Franz funkelte ihn an.
»Wollen Sie mir bei der Obduktion assistieren? Je mehr Hände helfen, desto schneller haben wir ein Ergebnis.«
Der Oberkommissar hob abwehrend die Arme.
»Besser nicht…«
»Na, dann müssen Sie sich noch ein paar Stunden gedulden. Ich glaube nicht, dass sie an dem Qualm erstickt ist, danach sieht sie nicht aus. Aber ich habe, offen gestanden, noch keine Idee, was letztlich ihren Tod herbeigeführt haben könnte. Deshalb ist eine Fremdeinwirkung genauso möglich wie der plötzliche Herztod.«
Er schlug das Tuch ein weiteres Stück zurück. Die Beamten sahen die geschwollene, blutunterlaufene Hand der Frau.
»Was ist das?«, fragte Lenz.
Franz nahm den kleinen Finger und hob daran den Arm ein Stück nach oben.

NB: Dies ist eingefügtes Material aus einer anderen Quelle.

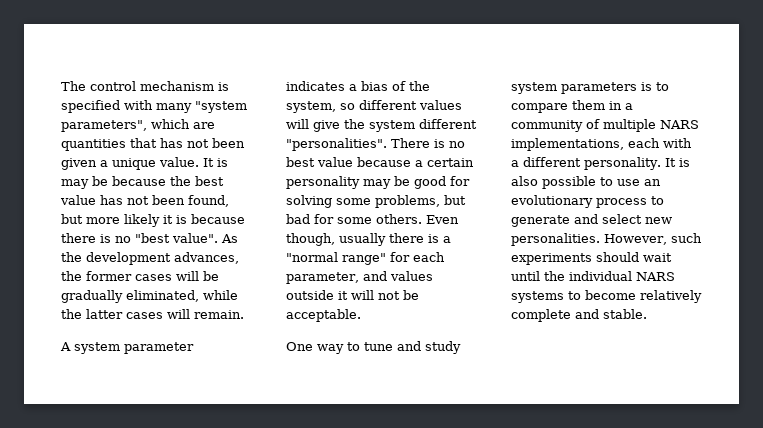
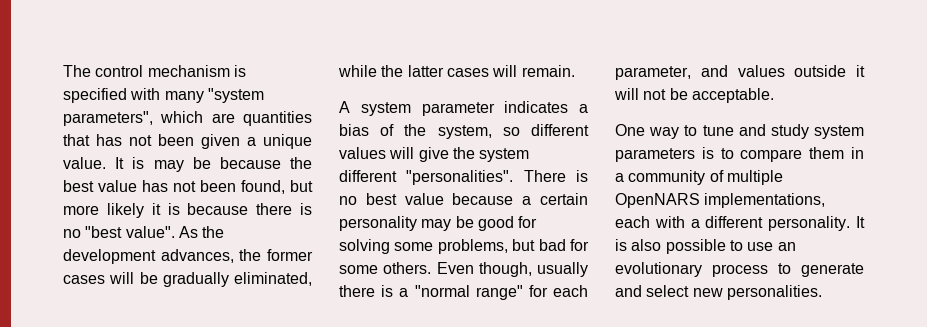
- One way to tune and study system parameters is to compare them in a community of multiple NARS implementations, each with a different personality.
+ One way to tune and study system parameters is to compare them in a community of multiple OpenNARS implementations, each with a different personality.
- However, such experiments should wait until the individual NARS systems to become relatively complete and stable.

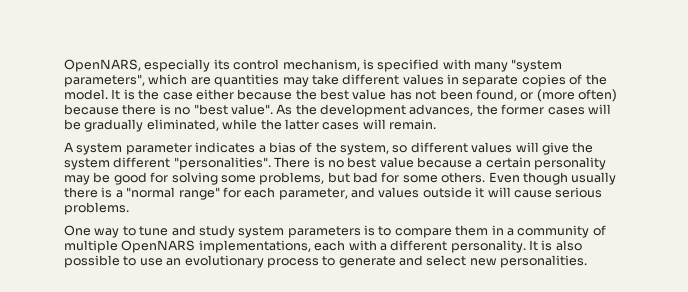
- The control mechanism is specified with many "system parameters", which are quantities that has not been given a unique value. It is may be because the best value has not been found, but more likely it is because there is no "best value".
+ OpenNARS, especially its control mechanism, is specified with many "system parameters", which are quantities may take different values in separate copies of the model. It is the case either because the best value has not been found, or (more often) because there is no "best value".
- Even though, usually there is a "normal range" for each parameter, and values outside it will not be acceptable.
+ Even though usually there is a "normal range" for each parameter, and values outside it will cause serious problems.

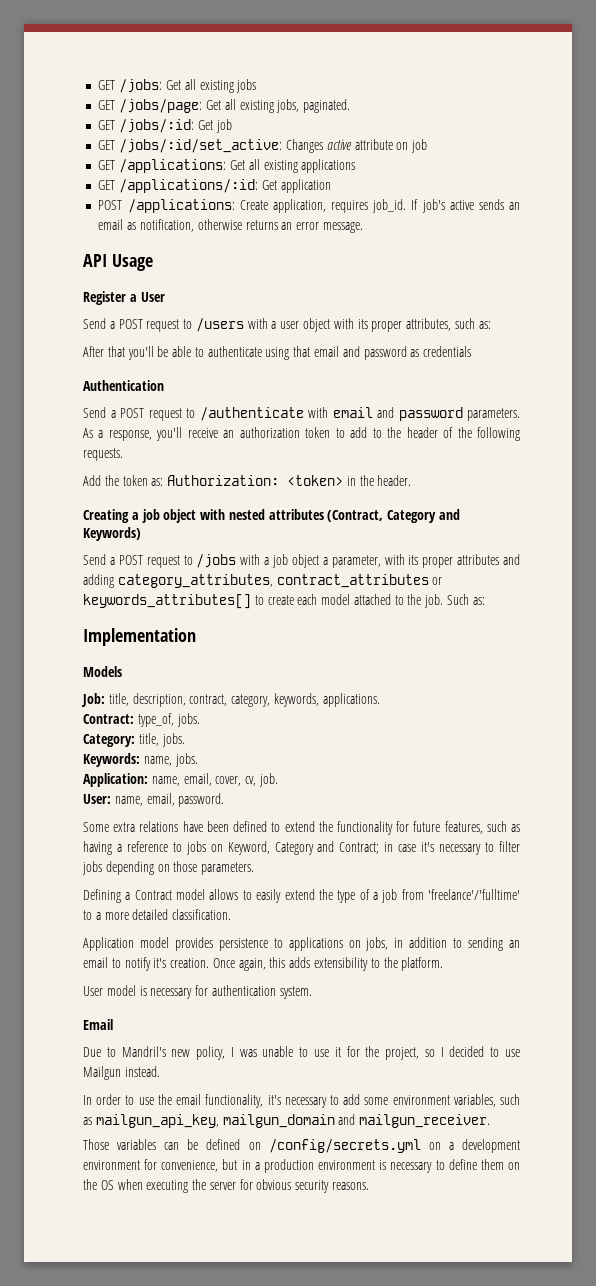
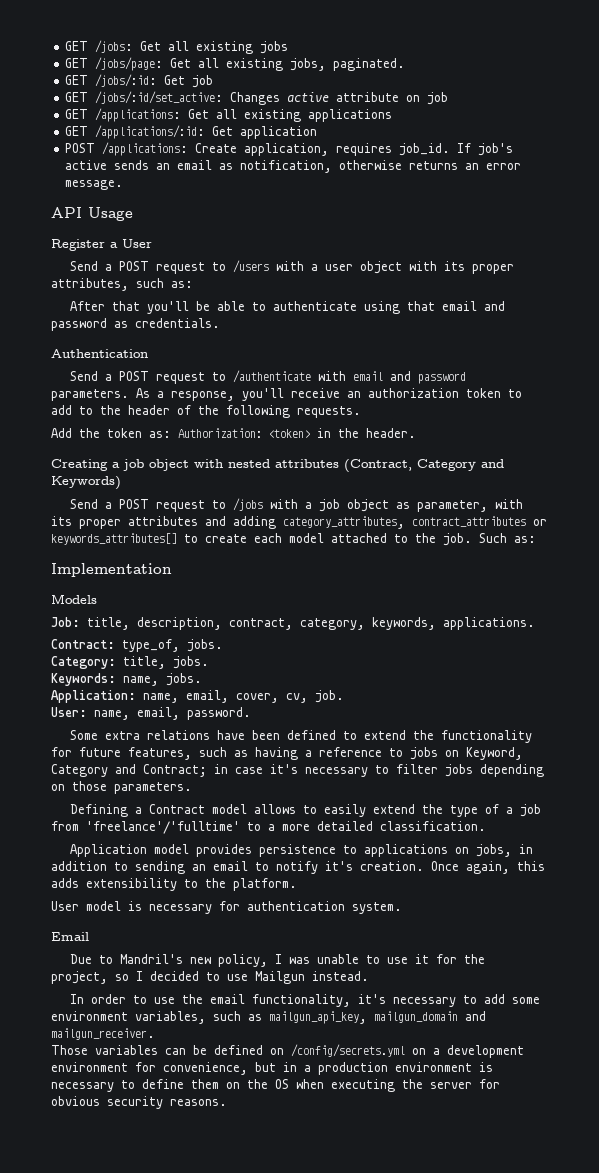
- After that you'll be able to authenticate using that email and password as credentials
+ After that you'll be able to authenticate using that email and password as credentials.
- Send a POST request to /jobs with a job object a parameter, with its proper attributes and adding category_attributes, contract_attributes or keywords_attributes[] to create each model attached to the job.
+ Send a POST request to /jobs with a job object as parameter, with its proper attributes and adding category_attributes, contract_attributes or keywords_attributes[] to create each model attached to the job.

»Eine komplett zertrümmerte Mittelhand. Die Verletzung ist ihr kurz vor ihrem Tod beigebracht worden, das kann ich Ihnen schon sagen. Alles Weitere muss ich erst näher untersuchen.«
»Gestorben kann sie auch daran nicht sein?«
Franz zuckte mit den Schultern.
»Eigentlich nicht. In der Medizin ist so ziemlich alles möglich, deshalb will ich es nicht komplett und kategorisch ausschließen, aber mit an Sicherheit grenzender Wahrscheinlichkeit war diese Verletzung nicht die Todesursache. Auch wenn ich sicher bin, dass sie mit dieser Hand nie mehr eine Zigarette gehalten hätte.«
»Sie war Raucherin?«
Der Mediziner nickte und deutete auf den Zeigefinger und den Mittelfinger der Frau.